In general, forced circulation evaporators are required when the fouling characteristics of a liquid will cause problems if the liquid boils on a heating surface. These evaporators are also used for liquids with a high solids content and a high viscosity.

There are several other processes that require the use of forced circulation evaporators, which work particularly well as crystallising evaporators. These include processes that produce salt, corn steep water and calcium carbonate.

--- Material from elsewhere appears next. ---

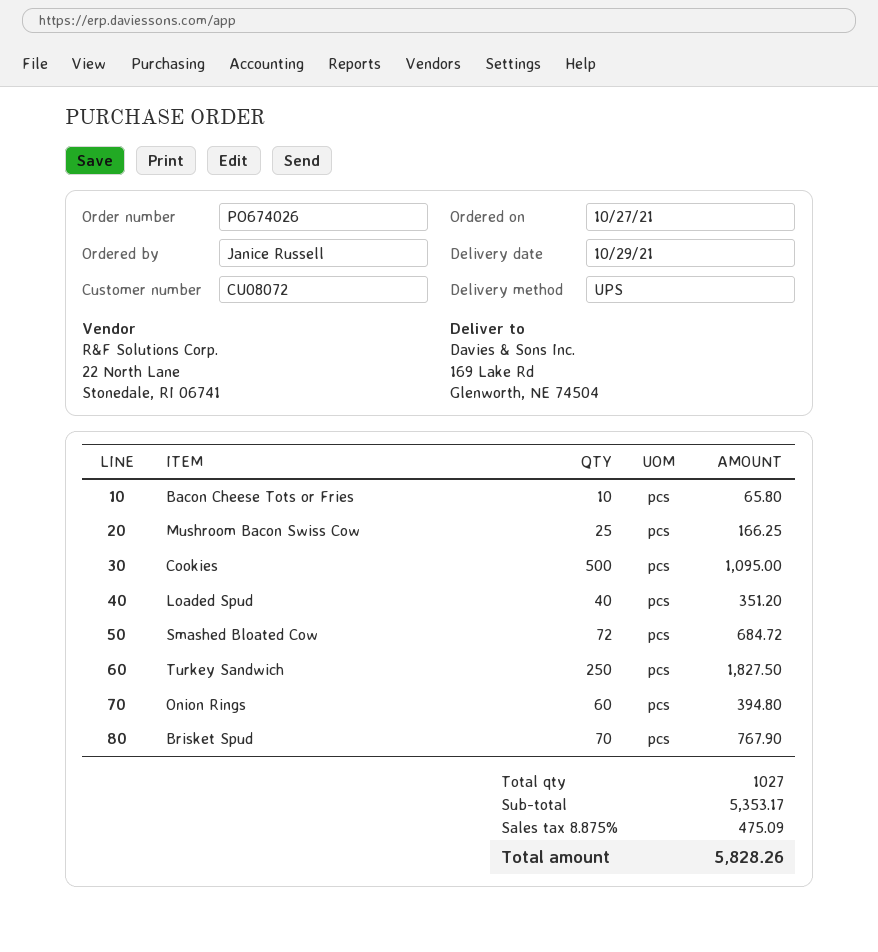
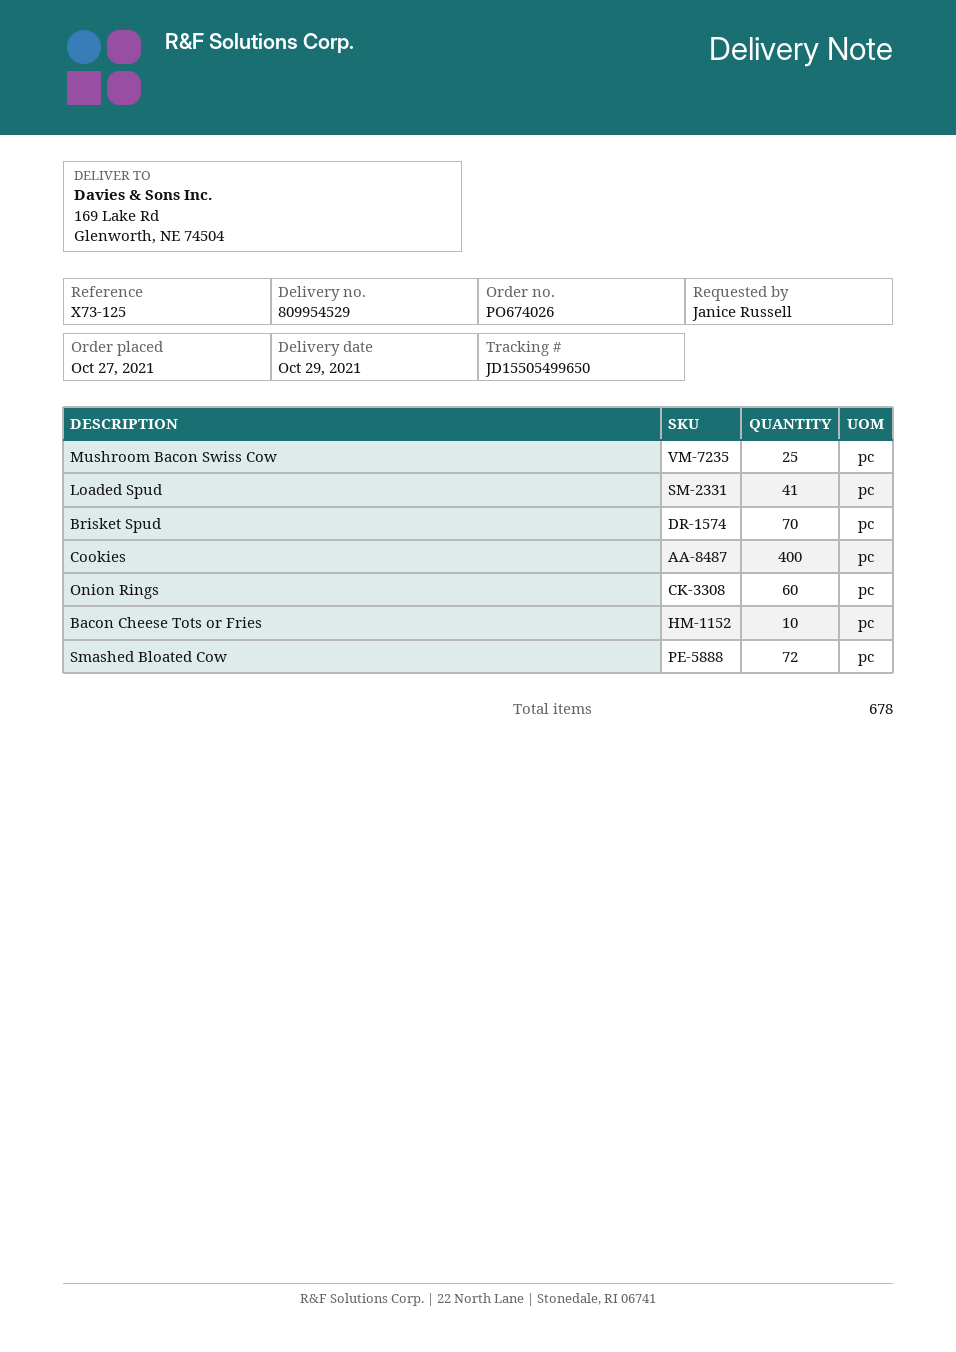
Cookies: 500 -> 400
Loaded Spud: 40 -> 41
Turkey Sandwich: 250 -> none
total quantity: 1027 -> 678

Natural circulation evaporators are used in other processes such as those that produce anhydrous sodium hydroxide (caustic), sugar beet, liquors that are particularly foamy, or those that have a low to moderate viscosity, and precipitating liquids.

Natural/forced circulation evaporators are also necessary in effluent treatment plants, and in both the chemical and pharmaceutical industry.

==New developments==
Improvements in the design of the forced/natural circulation evaporators have had significant implications for industrial products and processes. The advent of self-cleaning exchangers installations containing an external circulating motion for particles has drastically reduced levels of fouling. Moreover, the use of forced circulation evaporators in multi-effect evaporation plants, as described earlier in the designs available section, have significantly broadened the applications for liquids that have high viscosities, can be easily deposited and require higher concentrations. Further evidence can be extracted from the case study regarding the North Italy landfill, in which biogas in a single effect evaporator could not completely evaporate the leachate. As a result, a triple effect forced circulation evaporator was utilized.